Assignment: Write out each line from the data below that includes the word "discount".

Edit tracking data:
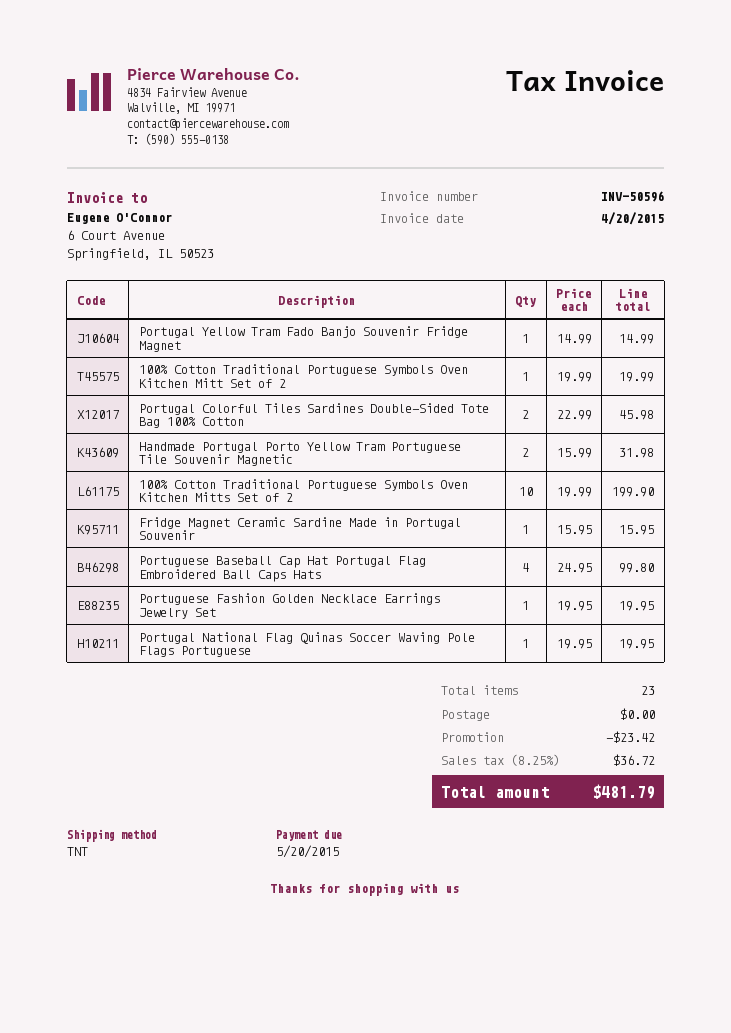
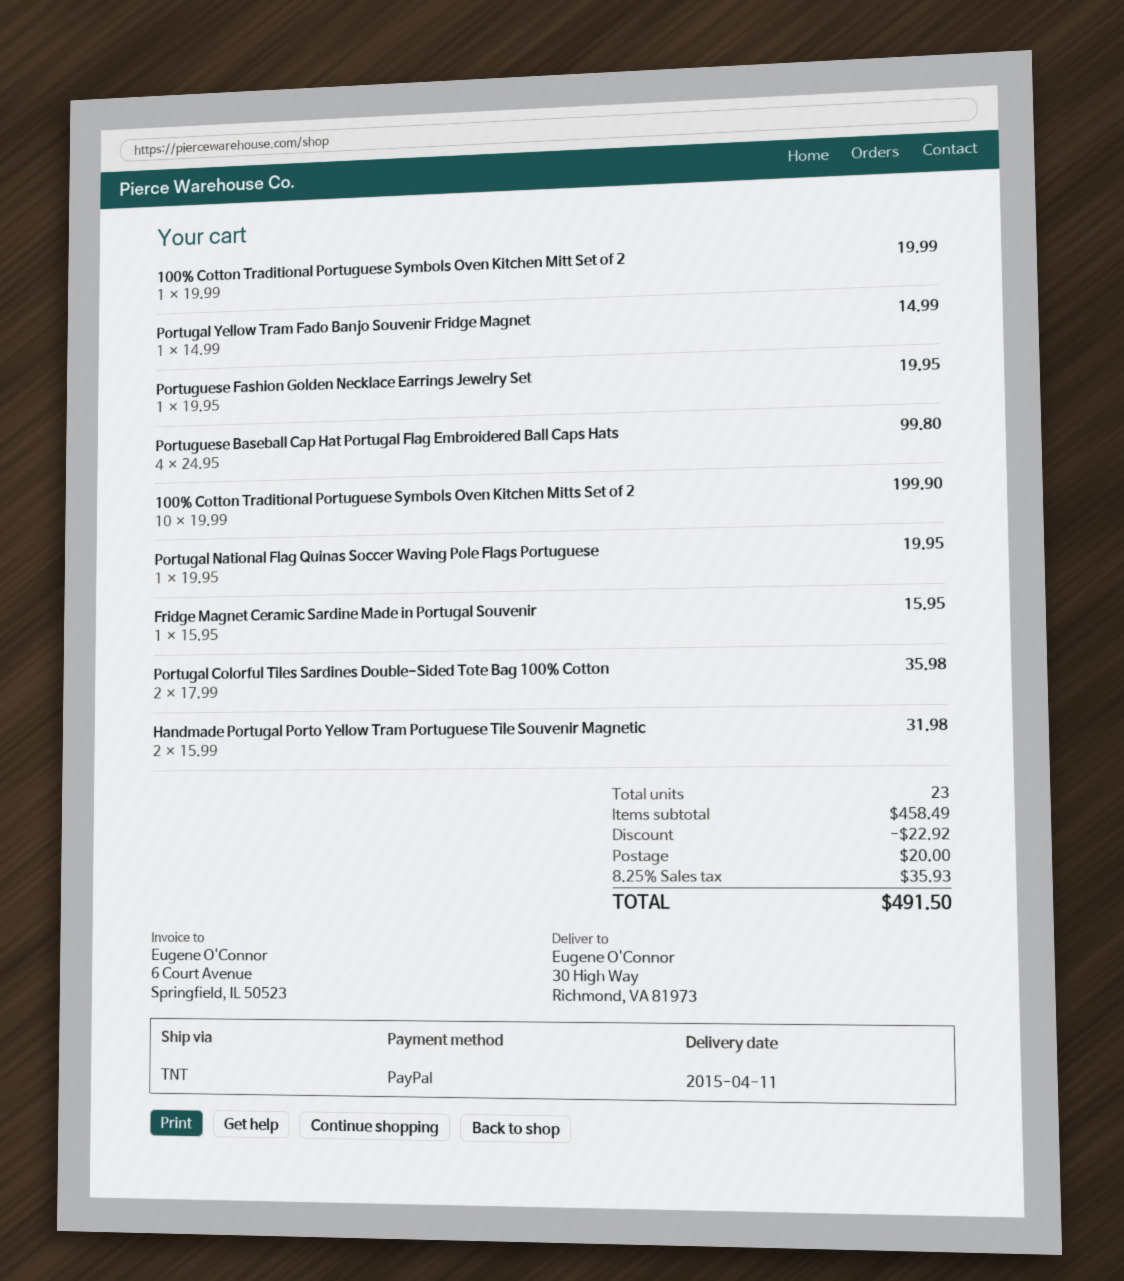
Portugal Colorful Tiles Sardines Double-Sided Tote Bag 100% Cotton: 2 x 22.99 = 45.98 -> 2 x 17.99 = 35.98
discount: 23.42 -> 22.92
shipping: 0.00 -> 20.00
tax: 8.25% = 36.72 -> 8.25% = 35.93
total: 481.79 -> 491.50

==

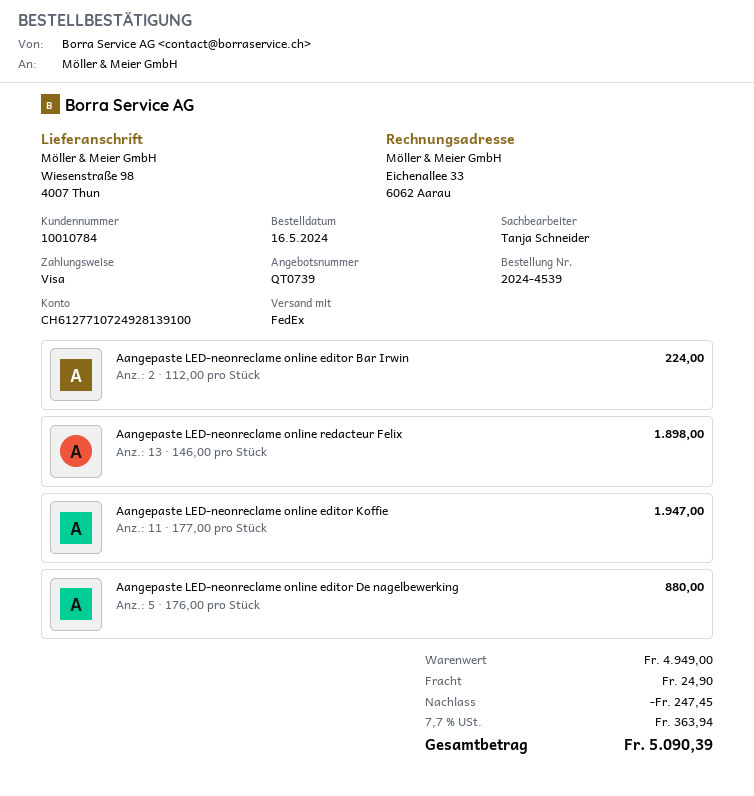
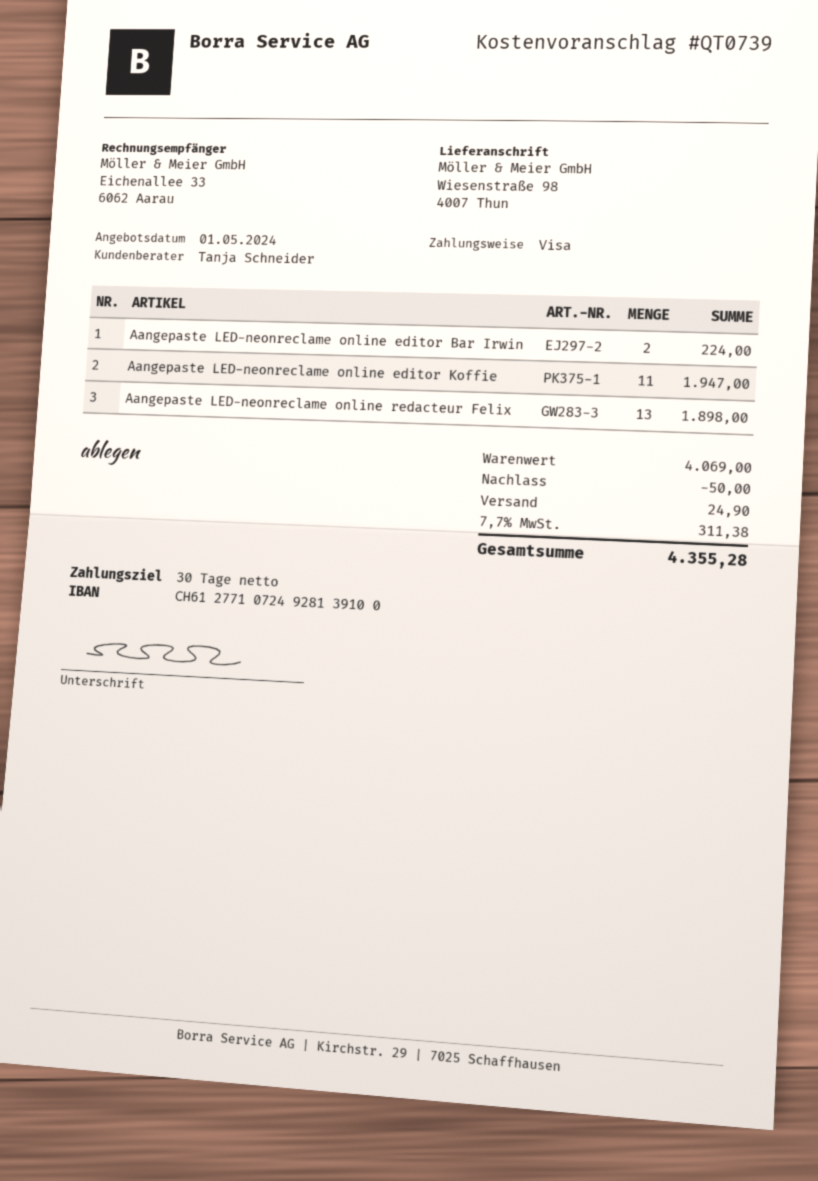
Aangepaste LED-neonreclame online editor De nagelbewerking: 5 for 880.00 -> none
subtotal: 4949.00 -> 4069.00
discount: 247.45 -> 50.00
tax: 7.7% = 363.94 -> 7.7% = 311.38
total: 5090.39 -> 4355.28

Exercise solution:
discount: 23.42 -> 22.92
discount: 247.45 -> 50.00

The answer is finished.